HealthDay News — Many youth have a preference and dislike for terms of weight terminology, with differences seen across sex, sexual orientation, race/ethnicity, and weight status, according to a study published online Nov. 21 in Pediatrics.
Rebecca M. Puhl, Ph.D., from the Rudd Center for Food Policy & Health at the University of Connecticut in Hartford, and colleagues collected online survey data from two panels between September and December 2021 involving 2,032 youth aged 10 to 17 years and 1,936 parents of youth aged 10 to 17 years. Twenty-seven different terms and phrases to describe body weight were rated; parents reported their usage of this terminology, while preferences for and emotional responses to this terminology were reported by youth.
The researchers found that preferences for words such as “healthy weight” were reported by youth, while they disliked “obese,” “fat,” and “large,” which induced feelings of sadness, shame, and embarrassment. Across sex, sexual orientation, race/ethnicity, and weight status, differences in youth preferences and emotional reactions were observed.

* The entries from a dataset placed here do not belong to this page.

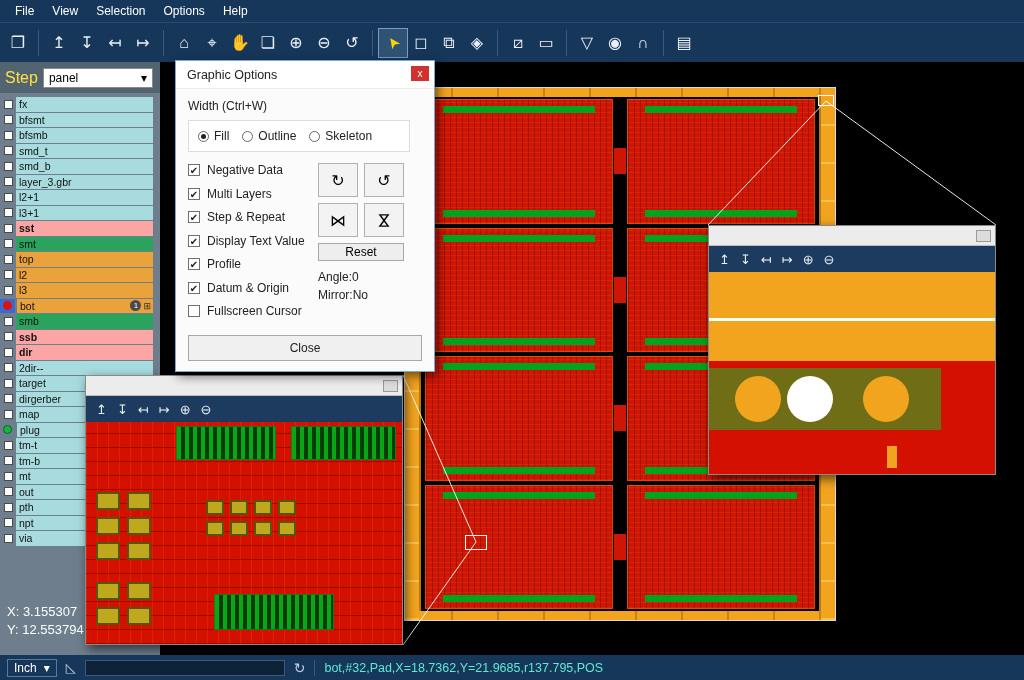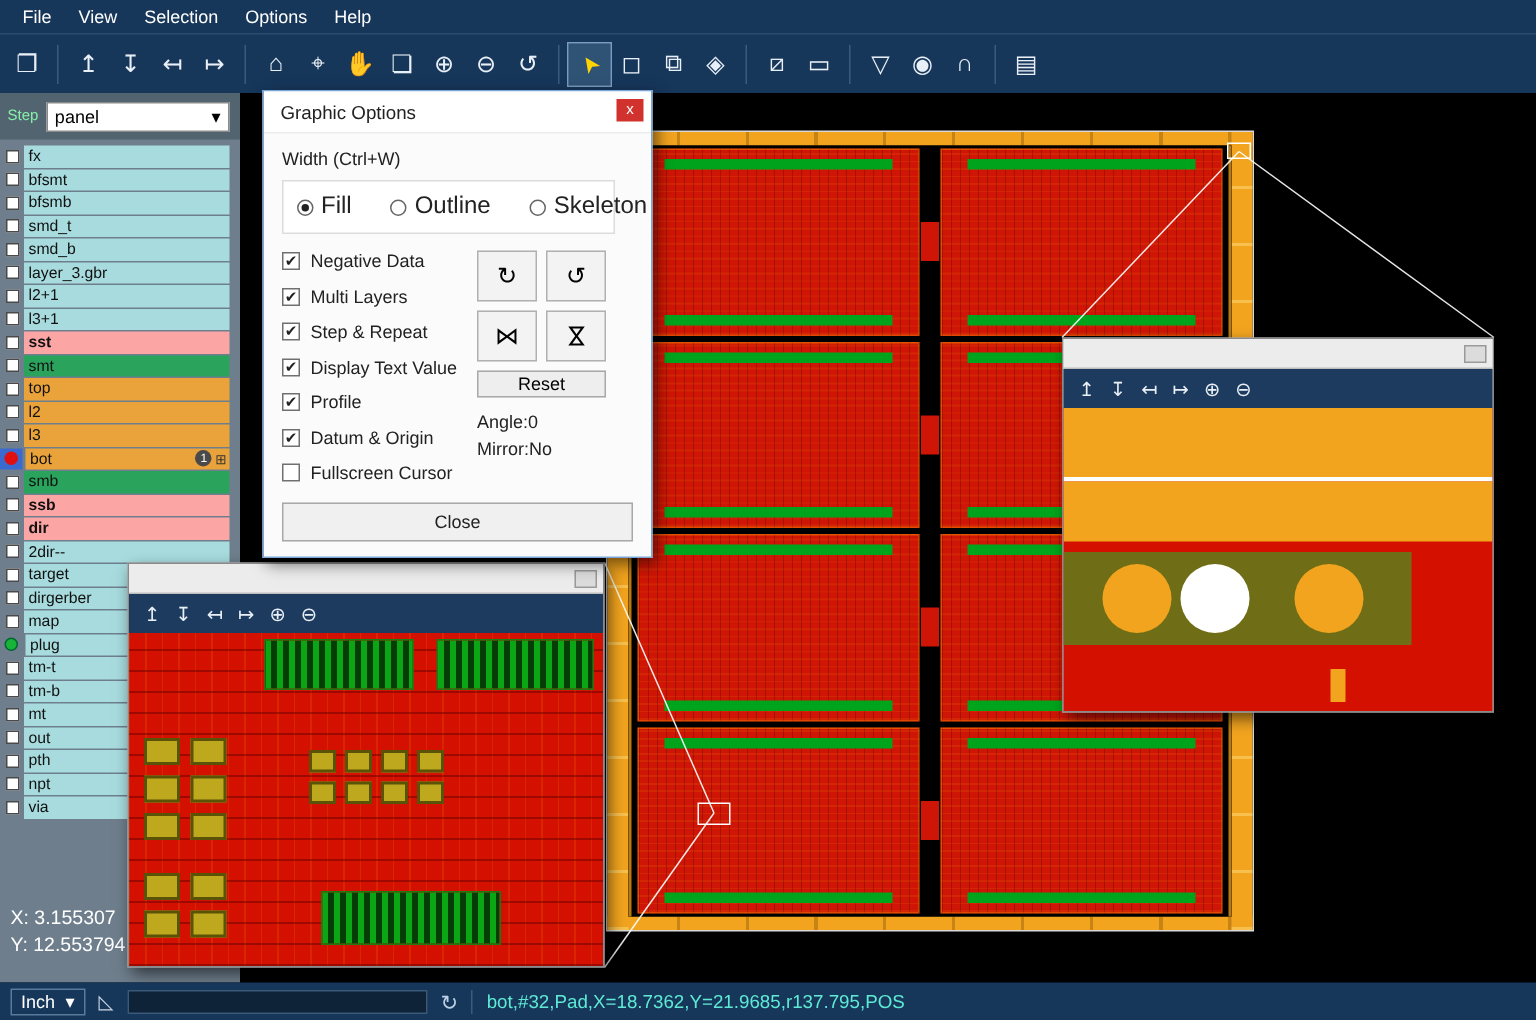--- a/index.html
+++ b/index.html
@@ -22,7 +22,7 @@
   
   .sidebar { position:absolute; top:62px; left:0; width:160px; bottom:25px; background:#6e7e8c; z-index:4; }
   .step-row { height:31px; background:#52646f; display:flex; align-items:center; }
-  .step-label { color:#86efac; font-size:10px; margin:0 5px; }
+  .step-label { color:#fde047; font-size:16px; margin:0 5px; }
   .step-select { flex:1; background:#fff; border:1px solid #8a8a8a; height:20px; font-size:12px;
                  display:flex; justify-content:space-between; align-items:center; padding:0 5px; margin-right:7px; }
   .layer-list { position:absolute; top:35px; left:0; right:0; }

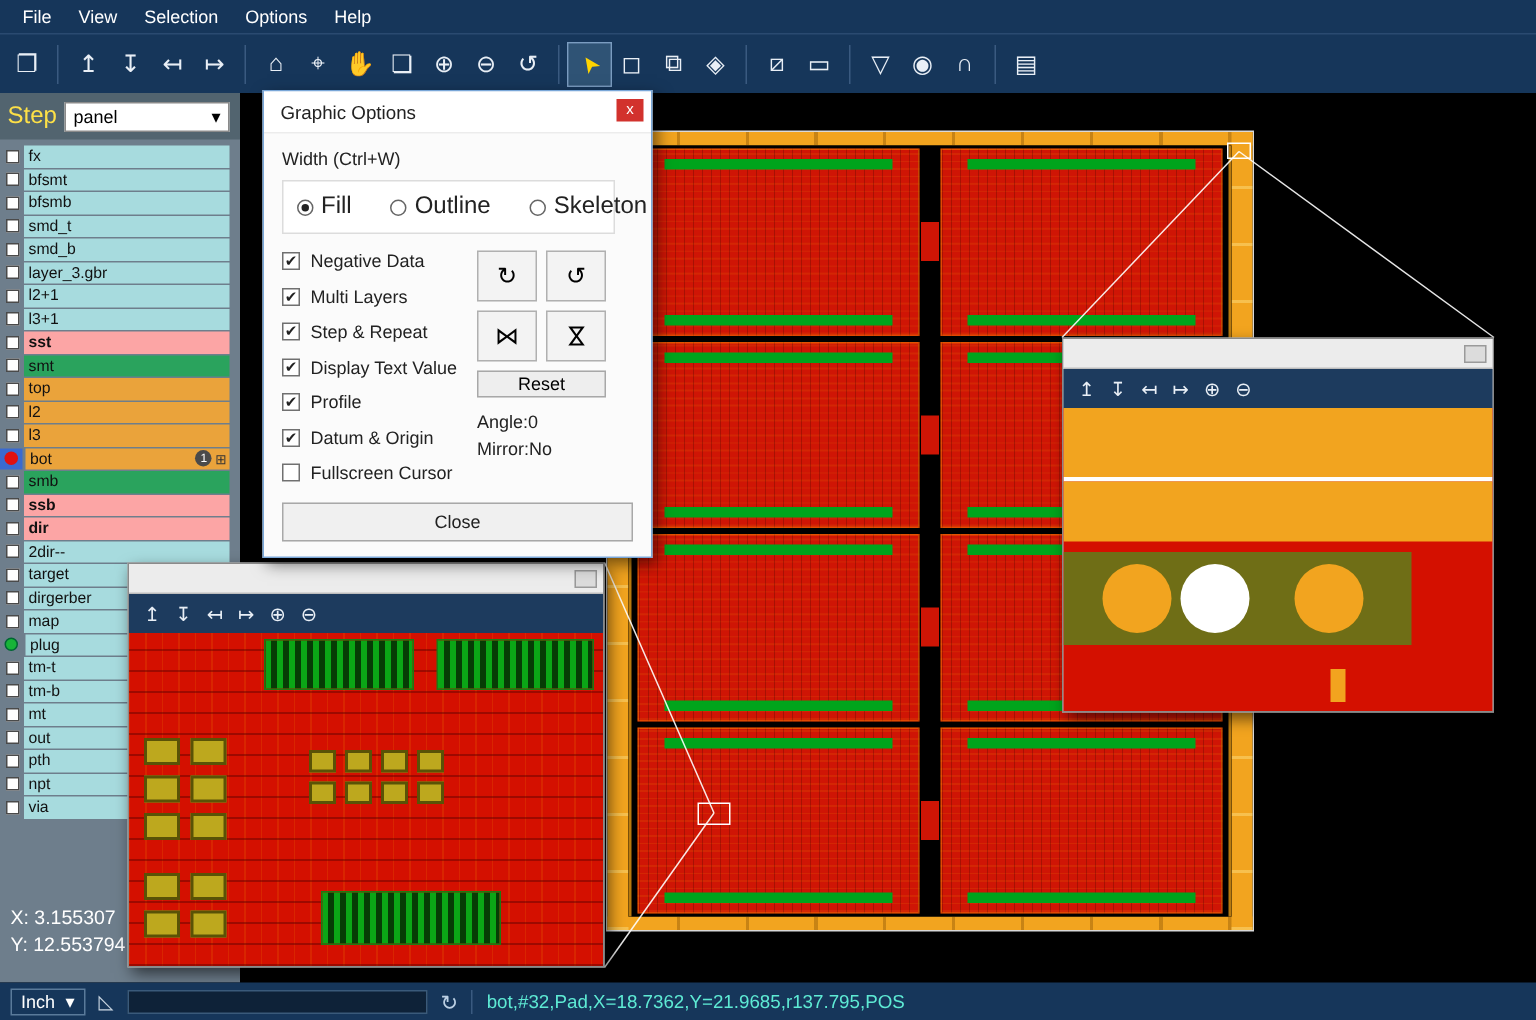--- a/index.html
+++ b/index.html
@@ -110,8 +110,8 @@
                color:#fff; font-size:10px; display:flex; align-items:center; justify-content:center; cursor:default; }
   .dlg-body { position:relative; padding:7px 24px 0 12px; }
   .width-label { font-size:12px; color:#222; margin:3px 0 7px 0; }
-  .radio-box { border:1px solid #dcdcdc; background:#fff; padding:8px 9px; display:flex; gap:26px;
-               font-size:16px; color:#222; align-items:center; }
+  .radio-box { border:1px solid #dcdcdc; background:#fff; padding:8px 9px; display:flex; gap:13px;
+               font-size:12px; color:#222; align-items:center; }
   .radio-item { display:flex; align-items:center; cursor:default; }
   .radio { width:11px; height:11px; border:1px solid #666; border-radius:50%; margin-right:5px; position:relative; background:#fff; }
   .radio.sel::after { content:""; position:absolute; inset:2px; background:#222; border-radius:50%; }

These differences included lower preference ratings for girls versus boys and sexual minority versus heterosexual youth in general and stronger preferences for words like “thick” and “curvy” among racial/ethnic and sexual minorities and higher-weight youth. Fathers used most weight terms more than mothers, as did Hispanic/Latinx versus White and Black/African American parents.
“Our findings underscore diversity of youth preferences and the need for individualized approaches that support effective parent and youth communication by using their preferred terms when discussing weight-related health,” the authors write.
Several authors disclosed financial ties to WW International.